The gist of the paper is that the easy answers already concede too much; they
admit a very narrow definition of privacy. Namely, that privacy is the right
of seclusion. Instead, he advances a broader conception of privacy (from his
longer Taxonomy of Privacy) and identifies societal goods from privacy.

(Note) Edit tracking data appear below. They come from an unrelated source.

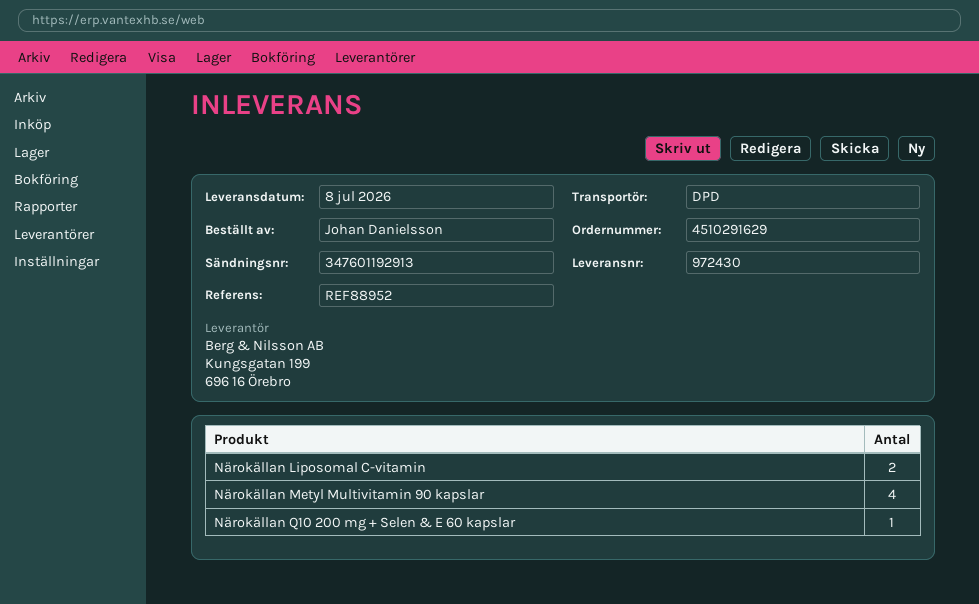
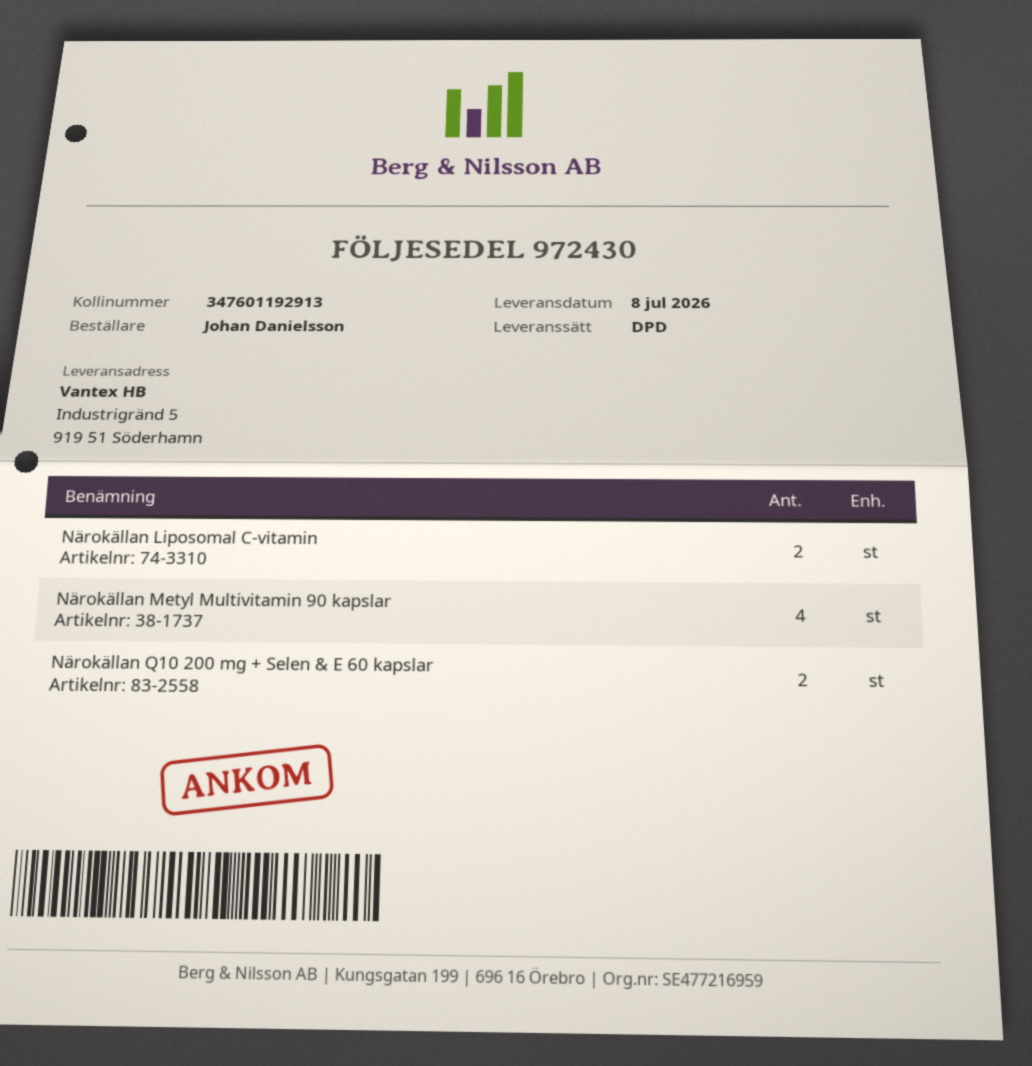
Närokällan Q10 200 mg + Selen & E 60 kapslar: 1 -> 2

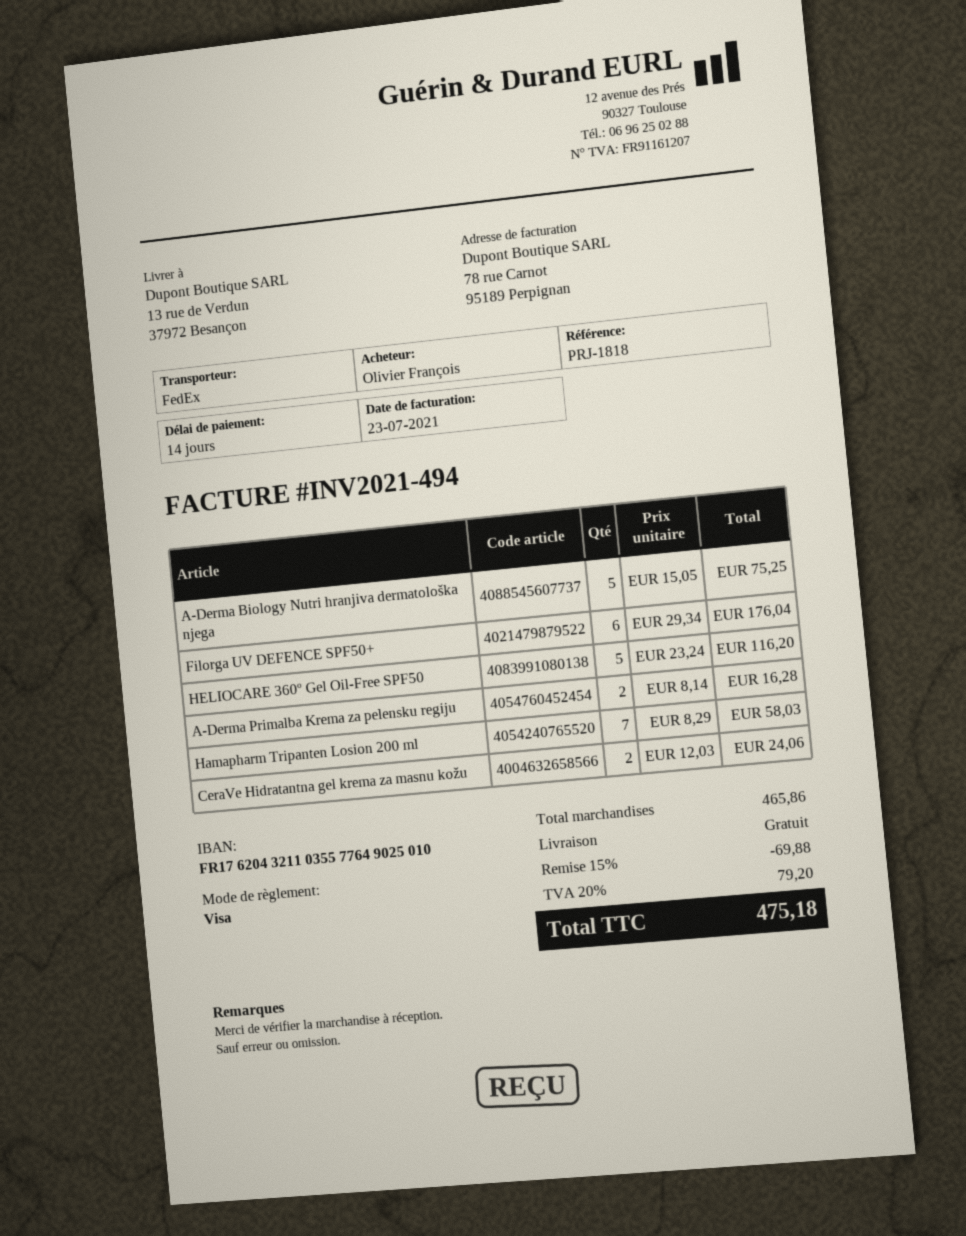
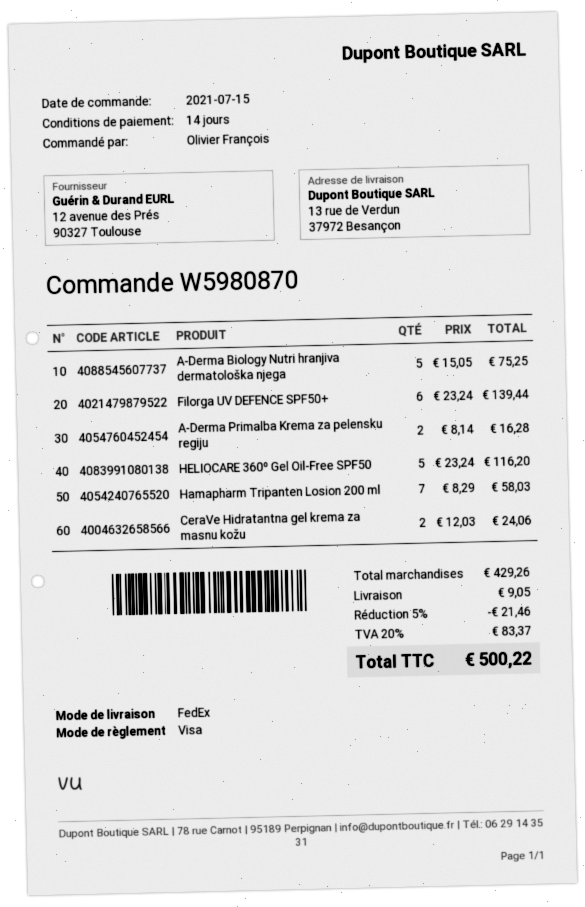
Filorga UV DEFENCE SPF50+: 6 x 29.34 = 176.04 -> 6 x 23.24 = 139.44
subtotal: 465.86 -> 429.26
discount: 15% = 69.88 -> 5% = 21.46
shipping: 0.00 -> 9.05
tax: 20% = 79.20 -> 20% = 83.37
total: 475.18 -> 500.22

[http://papers.ssrn.com/sol3/papers.cfm?abstract_id=998565](http://papers.ssrn.com/sol3/papers.cfm?abstract_id=998565)

------
alan_cx
I might have have plenty to hide:

Hemorrhoids Herpes Depression I like to pick my nose I have a sort bit on my
cock I don't wash much I hate pensioners/seniors I hate work I like Justin
Beiber I hate my boss I hate my wife I hate my kids I think all policemen have
issues I don't like how Jews mix race, religion, and politics I'm irrationally
scared of black people

Enough?

Now, if all or some of that were true, none of it is illegal, I would keep
quite and always act appropriately despite my possible opinions, but like hell
would I want people close to me or people I work with knowing any of that, let
alone the government.

I have plenty to hide, maybe the above, maybe not. So, yeah, I have plenty to
worry about.

Any one else?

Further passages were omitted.